▶ _ACTIVITY_
Word for word, transcribe the material below from its first line to the line with "[105,199,230,220] // Alpha", both included.

[[ DATA open ]]

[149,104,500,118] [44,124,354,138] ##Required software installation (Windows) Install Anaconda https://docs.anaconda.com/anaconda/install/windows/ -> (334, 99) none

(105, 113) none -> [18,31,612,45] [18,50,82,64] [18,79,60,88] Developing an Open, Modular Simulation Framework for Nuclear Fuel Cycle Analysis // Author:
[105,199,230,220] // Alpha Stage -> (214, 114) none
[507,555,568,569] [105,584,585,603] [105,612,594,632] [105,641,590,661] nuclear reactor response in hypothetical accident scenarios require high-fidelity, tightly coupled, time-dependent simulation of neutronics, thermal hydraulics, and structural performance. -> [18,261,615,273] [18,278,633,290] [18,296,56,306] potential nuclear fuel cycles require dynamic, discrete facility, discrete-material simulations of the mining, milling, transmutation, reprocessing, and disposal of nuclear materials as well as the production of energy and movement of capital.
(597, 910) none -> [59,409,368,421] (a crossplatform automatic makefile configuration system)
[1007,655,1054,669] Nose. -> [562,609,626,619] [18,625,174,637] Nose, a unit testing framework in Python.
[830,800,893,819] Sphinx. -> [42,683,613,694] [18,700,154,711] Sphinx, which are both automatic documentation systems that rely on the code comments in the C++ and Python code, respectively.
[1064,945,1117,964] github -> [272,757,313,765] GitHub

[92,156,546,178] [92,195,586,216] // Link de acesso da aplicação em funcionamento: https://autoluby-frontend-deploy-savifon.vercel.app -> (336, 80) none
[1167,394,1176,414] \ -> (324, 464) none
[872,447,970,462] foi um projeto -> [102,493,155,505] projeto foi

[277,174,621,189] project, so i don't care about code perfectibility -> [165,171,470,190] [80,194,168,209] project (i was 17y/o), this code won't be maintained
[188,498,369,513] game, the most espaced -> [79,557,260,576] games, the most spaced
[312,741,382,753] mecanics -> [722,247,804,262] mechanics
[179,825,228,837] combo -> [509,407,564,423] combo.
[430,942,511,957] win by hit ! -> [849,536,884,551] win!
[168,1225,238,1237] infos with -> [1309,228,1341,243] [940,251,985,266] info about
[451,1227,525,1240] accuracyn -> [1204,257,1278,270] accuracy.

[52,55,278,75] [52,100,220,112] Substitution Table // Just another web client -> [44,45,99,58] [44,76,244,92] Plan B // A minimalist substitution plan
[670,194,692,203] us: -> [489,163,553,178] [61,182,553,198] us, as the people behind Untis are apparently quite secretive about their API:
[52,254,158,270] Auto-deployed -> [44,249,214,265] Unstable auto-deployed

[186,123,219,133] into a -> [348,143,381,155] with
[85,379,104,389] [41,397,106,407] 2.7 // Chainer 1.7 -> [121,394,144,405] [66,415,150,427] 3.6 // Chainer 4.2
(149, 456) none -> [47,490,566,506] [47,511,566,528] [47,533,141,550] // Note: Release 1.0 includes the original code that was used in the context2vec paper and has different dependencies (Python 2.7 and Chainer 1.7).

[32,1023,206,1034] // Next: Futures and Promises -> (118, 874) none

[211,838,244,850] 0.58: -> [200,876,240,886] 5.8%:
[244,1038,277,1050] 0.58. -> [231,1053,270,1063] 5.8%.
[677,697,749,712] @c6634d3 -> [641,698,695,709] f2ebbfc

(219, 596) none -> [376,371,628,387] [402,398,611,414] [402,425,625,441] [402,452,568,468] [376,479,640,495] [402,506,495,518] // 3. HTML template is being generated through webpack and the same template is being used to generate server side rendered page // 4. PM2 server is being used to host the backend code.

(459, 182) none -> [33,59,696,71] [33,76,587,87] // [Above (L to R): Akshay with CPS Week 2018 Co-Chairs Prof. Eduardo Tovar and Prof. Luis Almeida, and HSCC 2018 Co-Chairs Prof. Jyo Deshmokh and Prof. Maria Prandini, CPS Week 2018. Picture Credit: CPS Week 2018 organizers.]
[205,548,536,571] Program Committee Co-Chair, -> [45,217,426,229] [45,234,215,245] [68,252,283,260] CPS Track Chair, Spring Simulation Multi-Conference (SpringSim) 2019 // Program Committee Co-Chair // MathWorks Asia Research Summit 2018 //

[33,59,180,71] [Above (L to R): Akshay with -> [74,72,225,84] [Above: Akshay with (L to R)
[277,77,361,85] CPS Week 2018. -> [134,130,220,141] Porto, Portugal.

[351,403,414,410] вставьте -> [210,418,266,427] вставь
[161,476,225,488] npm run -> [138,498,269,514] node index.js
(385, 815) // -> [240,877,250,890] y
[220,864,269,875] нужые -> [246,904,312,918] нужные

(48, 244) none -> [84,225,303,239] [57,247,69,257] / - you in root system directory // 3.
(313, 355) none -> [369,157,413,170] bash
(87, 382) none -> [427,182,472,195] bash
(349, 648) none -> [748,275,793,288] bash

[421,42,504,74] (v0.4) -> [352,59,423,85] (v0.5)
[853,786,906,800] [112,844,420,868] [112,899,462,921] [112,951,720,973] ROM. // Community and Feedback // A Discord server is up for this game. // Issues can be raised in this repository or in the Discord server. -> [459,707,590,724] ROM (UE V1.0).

[[ DATA closed ]]

▶ _TASK RESULT_
[149,104,500,118] [44,124,354,138] ##Required software installation (Windows) Install Anaconda https://docs.anaconda.com/anaconda/install/windows/ -> (334, 99) none

(105, 113) none -> [18,31,612,45] [18,50,82,64] [18,79,60,88] Developing an Open, Modular Simulation Framework for Nuclear Fuel Cycle Analysis // Author:
[105,199,230,220] // Alpha Stage -> (214, 114) none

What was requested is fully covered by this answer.